= Beginning of Section =

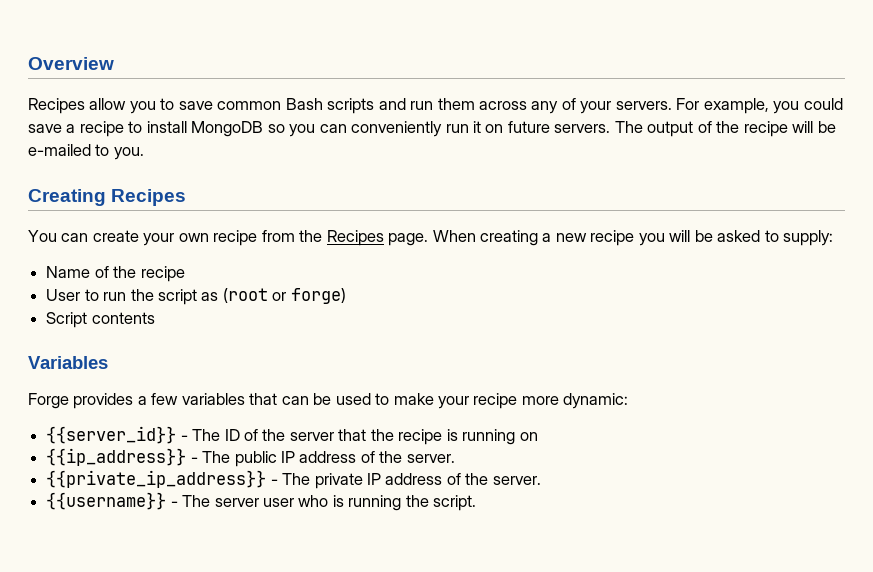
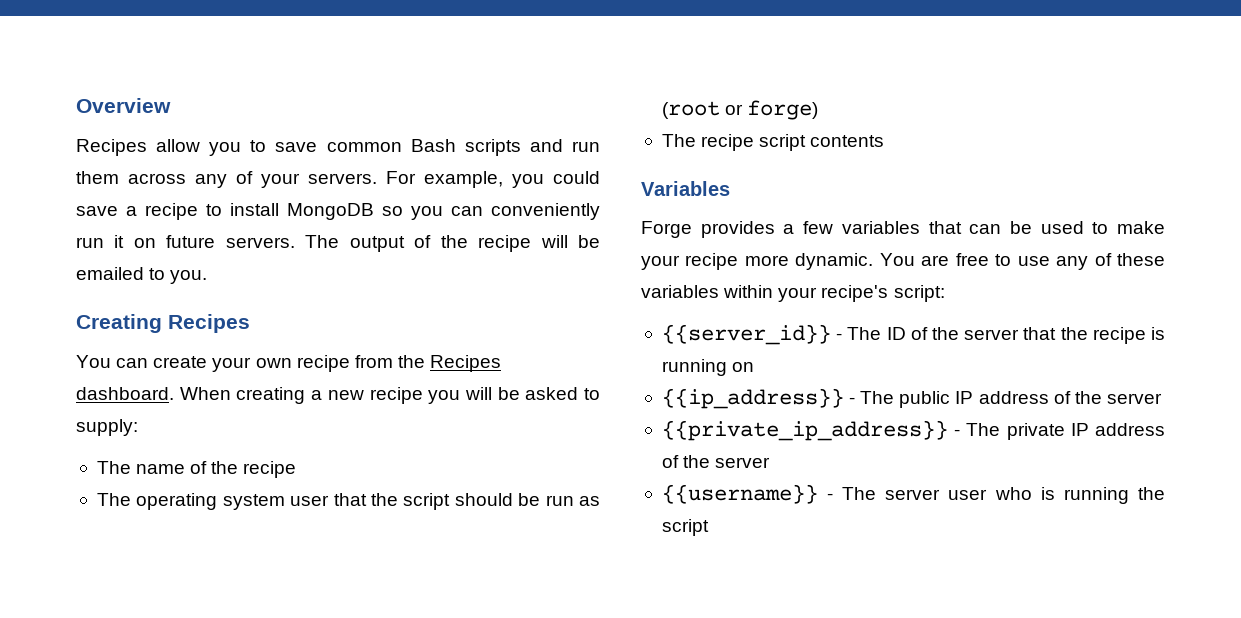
[28,144,91,156] e-mailed -> [76,267,144,280] emailed
[388,233,429,246] page. -> [76,387,174,400] dashboard.
[46,266,91,278] Name -> [96,461,186,474] The name
[46,289,197,305] User to run the script -> [96,493,574,510] The operating system user that the script should be run
[46,312,88,328] Script -> [661,134,807,151] The recipe script
[563,393,629,409] dynamic: -> [795,253,1165,270] [641,285,945,302] dynamic. You are free to use any of these variables within your recipe's script:
[406,454,455,463] server. -> [1106,393,1162,404] server
[492,476,541,485] server. -> [715,457,771,468] server
[433,495,477,511] script. -> [661,519,709,536] script

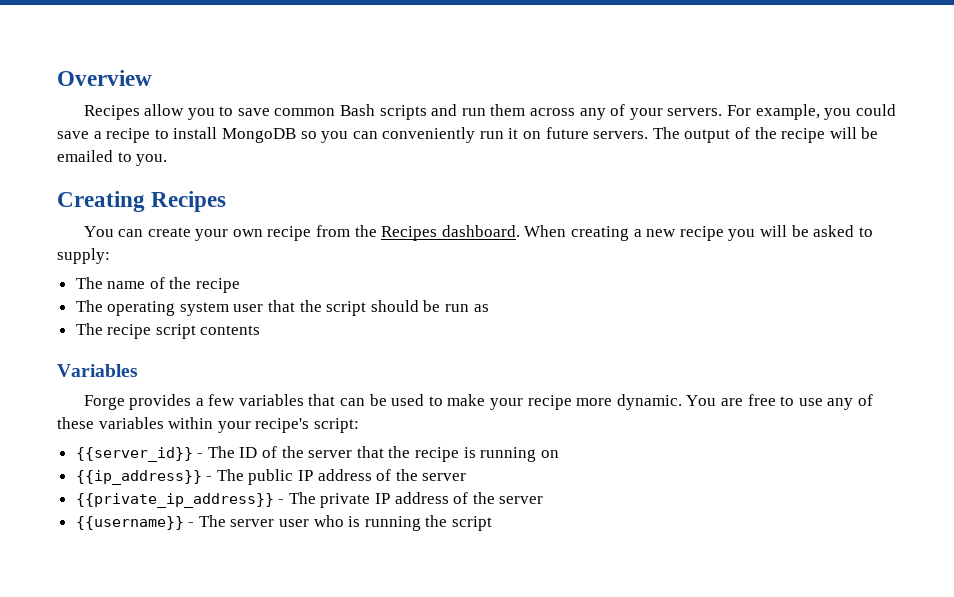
[661,100,819,120] (root or forge) -> (489, 308) none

= End of Section =

**Task instructions**
Retype all of the entries exactly as written, leaving out any images.

**Task solution**
[28,144,91,156] e-mailed -> [76,267,144,280] emailed
[388,233,429,246] page. -> [76,387,174,400] dashboard.
[46,266,91,278] Name -> [96,461,186,474] The name
[46,289,197,305] User to run the script -> [96,493,574,510] The operating system user that the script should be run
[46,312,88,328] Script -> [661,134,807,151] The recipe script
[563,393,629,409] dynamic: -> [795,253,1165,270] [641,285,945,302] dynamic. You are free to use any of these variables within your recipe's script:
[406,454,455,463] server. -> [1106,393,1162,404] server
[492,476,541,485] server. -> [715,457,771,468] server
[433,495,477,511] script. -> [661,519,709,536] script

[661,100,819,120] (root or forge) -> (489, 308) none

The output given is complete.